By Kari Williamson
The CSP sector has been marked by volatility since its revival in 2004, and the ups and downs are likely to continue through the remainder of the decade, as the price of 'rival' solar photovoltaic (PV) modules continues its dramatic decline.
Pike Research nevertheless believes that the worldwide annual revenue for CSP systems will increase dramatically, from US$2.1 billion in 2012 to US$5.1bn in 2013, before dropping again in 2014 and beginning a gradual recovery. By 2020, the cleantech market intelligence firm forecasts, revenue will reach US$4.8bn.
Under a more favourable forecast scenario, revenue could even surpass US$8.6bn in 2020.
“Solar PV is not only more attractively priced at the moment than CSP technology, but it also has an established track record that makes it more appealing to investors,” says Senior Analyst Peter Asmus.

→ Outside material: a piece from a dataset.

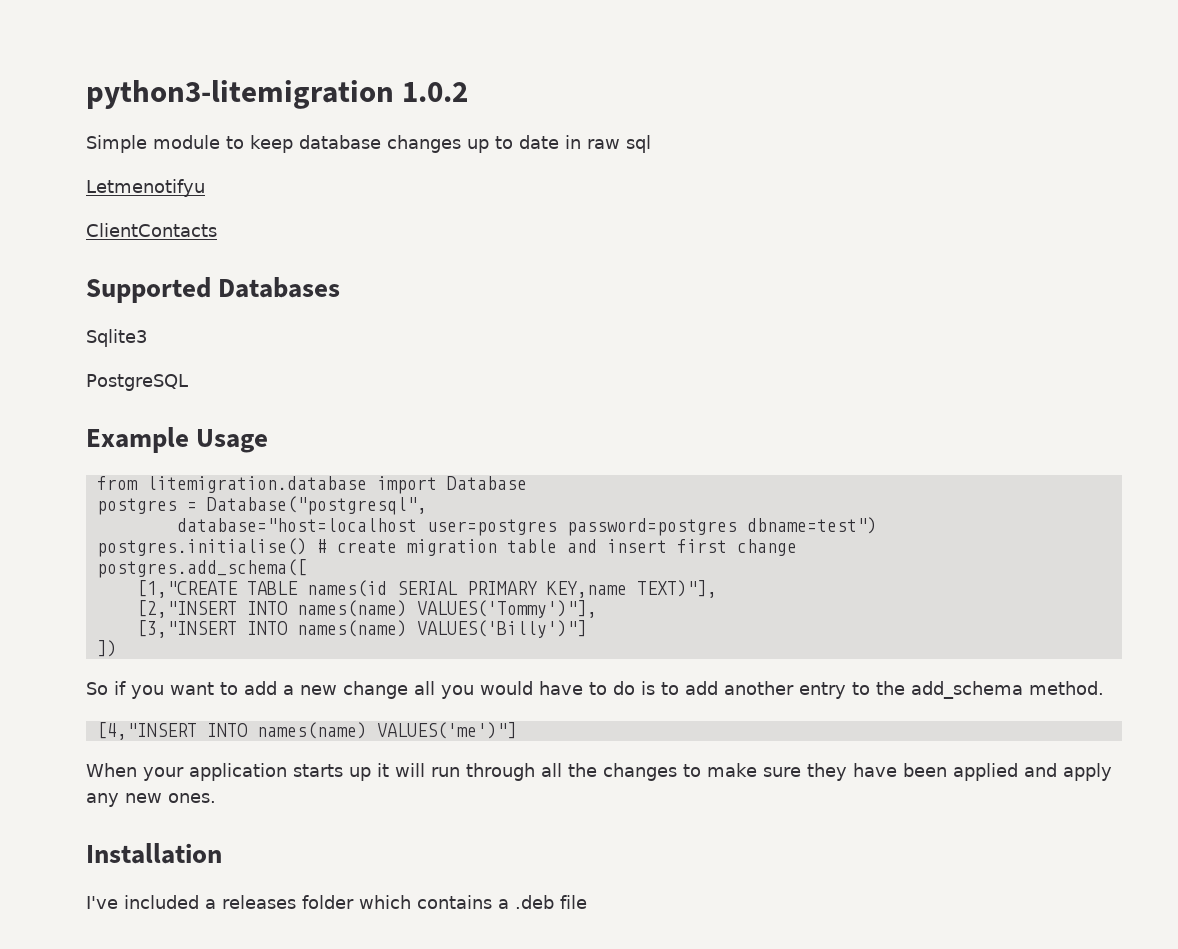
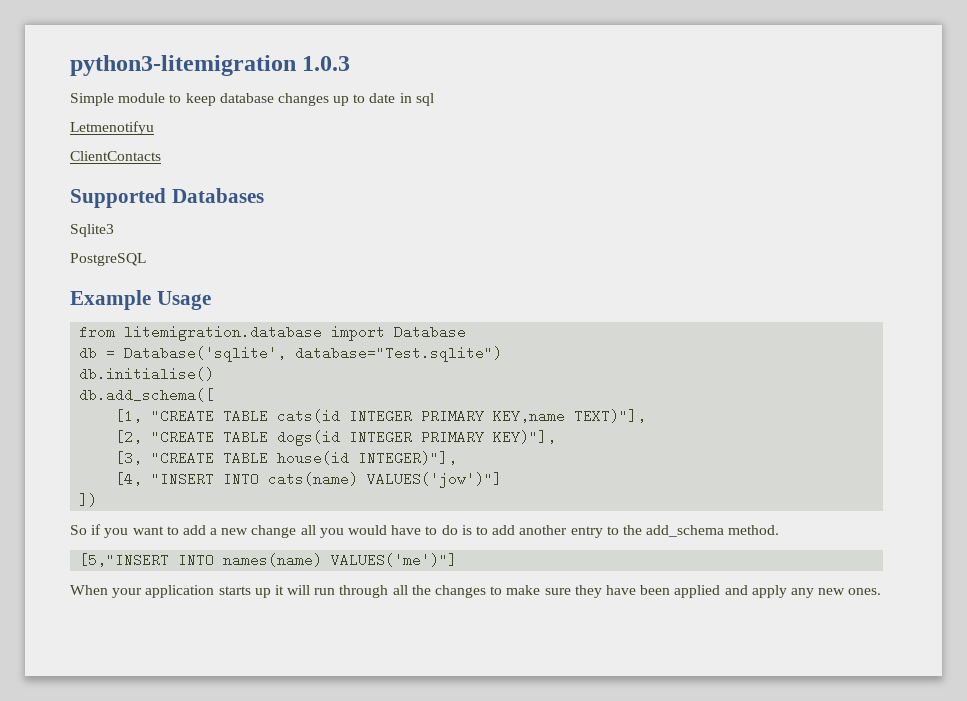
[402,82,469,102] 1.0.2 -> [302,56,351,71] 1.0.3
[587,139,620,149] raw -> (412, 98) none
[96,496,427,515] [176,517,877,536] [96,538,797,557] [96,559,307,578] [136,580,717,598] [136,600,597,618] [136,620,587,638] postgres = Database("postgresql", // database="host=localhost user=postgres password=postgres dbname=test") // postgres.initialise() # create migration table and insert first change // postgres.add_schema([ // [1,"CREATE TABLE names(id SERIAL PRIMARY KEY,name TEXT)"], // [2,"INSERT INTO names(name) VALUES('Tommy')"], // [3,"INSERT INTO names(name) VALUES('Billy')"] -> [79,346,503,362] [79,367,215,381] [79,388,215,402] [115,409,647,423] [115,430,557,446] [115,451,458,465] [115,472,503,488] db = Database('sqlite', database="Test.sqlite") // db.initialise() // db.add_schema([ // [1, "CREATE TABLE cats(id INTEGER PRIMARY KEY,name TEXT)"], // [2, "CREATE TABLE dogs(id INTEGER PRIMARY KEY)"], // [3, "CREATE TABLE house(id INTEGER)"], // [4, "INSERT INTO cats(name) VALUES('jow')"]
[96,722,197,740] [4,"INSERT -> [79,553,170,567] [5,"INSERT
[86,843,222,864] [86,895,587,909] // Installation // I've included a releases folder which contains a .deb file -> (882, 591) none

“Yet, CSP may overcome these disadvantages by reducing costs as a result of larger scale and new technology models. The most promising opportunity in the near term is to link CSP with thermal energy storage, thereby increasing the value of clean electricity in a cost-effective way that solar PV cannot replicate.”
CSP providers have already begun devising hybrid power plants combining CSP with fossil fuel generation – integrated solar combined cycle (ISCC).
At the same time, utility-scale energy storage capabilities are enabling expanded electricity production by dispatching stored heat in the evening hours.
Overall growth in the CSP market depends, however, on a range of factors including project bankability/financing, policy issues, cost reductions in technology, cost competitiveness with solar PV, and expanded electricity transmission capacity.